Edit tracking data
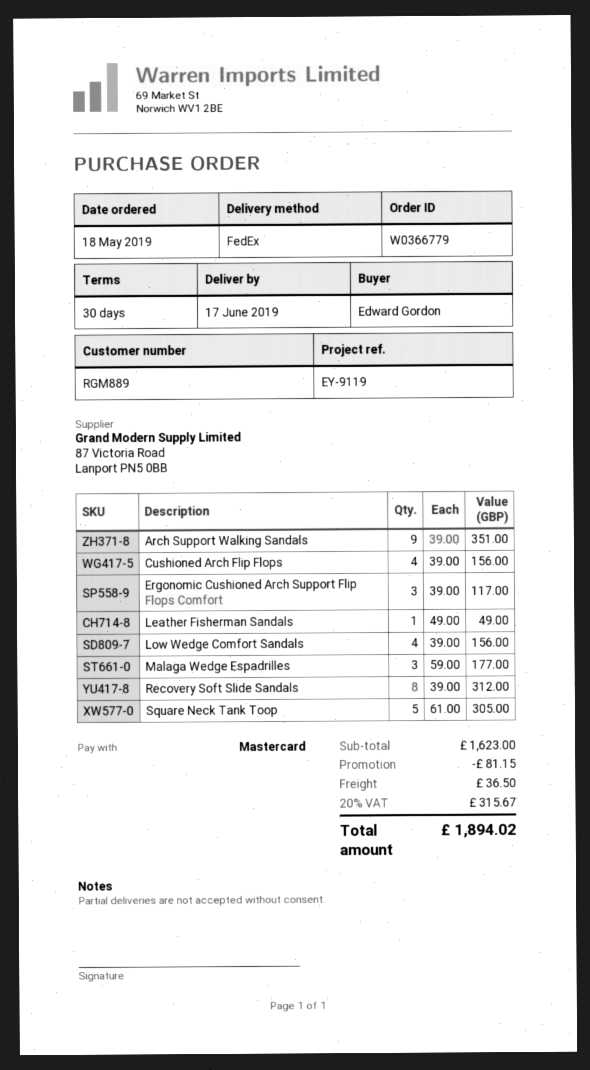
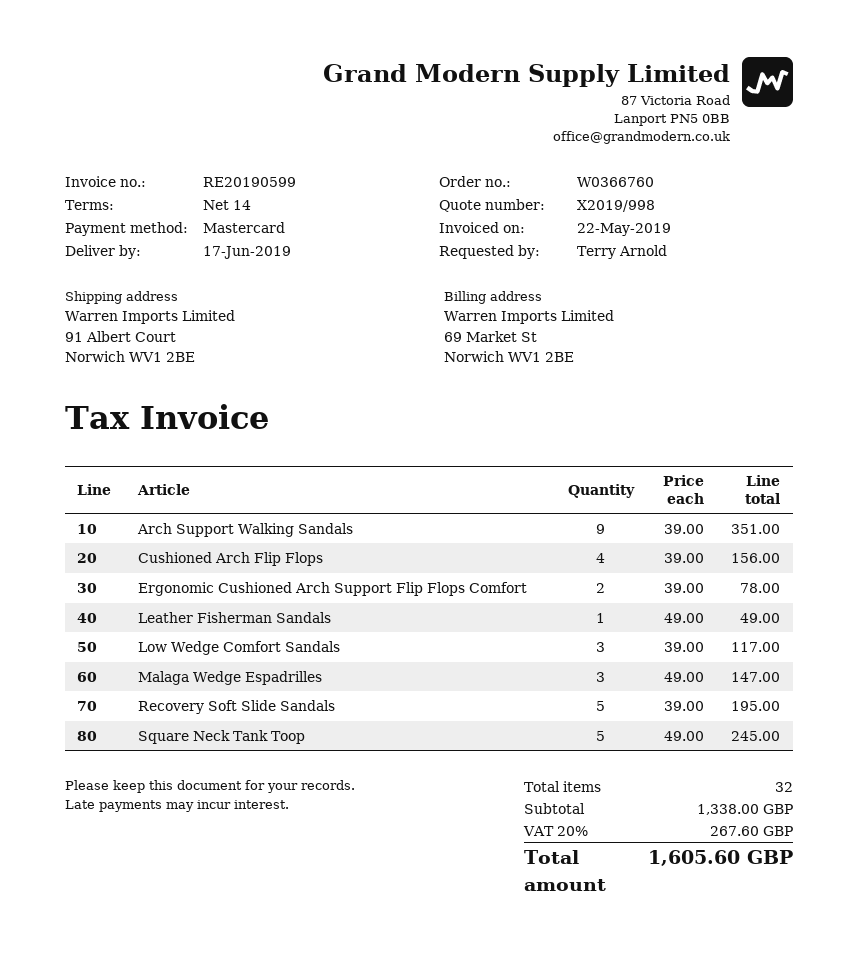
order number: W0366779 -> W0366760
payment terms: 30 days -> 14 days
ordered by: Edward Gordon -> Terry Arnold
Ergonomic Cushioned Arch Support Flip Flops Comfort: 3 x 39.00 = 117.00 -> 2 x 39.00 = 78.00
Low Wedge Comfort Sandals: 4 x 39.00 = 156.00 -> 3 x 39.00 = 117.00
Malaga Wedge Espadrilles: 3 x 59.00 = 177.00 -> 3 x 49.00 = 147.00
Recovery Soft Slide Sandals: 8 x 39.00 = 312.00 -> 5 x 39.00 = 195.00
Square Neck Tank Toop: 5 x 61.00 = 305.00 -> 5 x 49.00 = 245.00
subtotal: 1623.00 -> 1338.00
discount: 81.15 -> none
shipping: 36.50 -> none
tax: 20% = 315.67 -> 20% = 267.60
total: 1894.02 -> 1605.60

ABOUT THIS TASK: Every line above that has the string "none" needs to be copied.

RESULT:
discount: 81.15 -> none
shipping: 36.50 -> none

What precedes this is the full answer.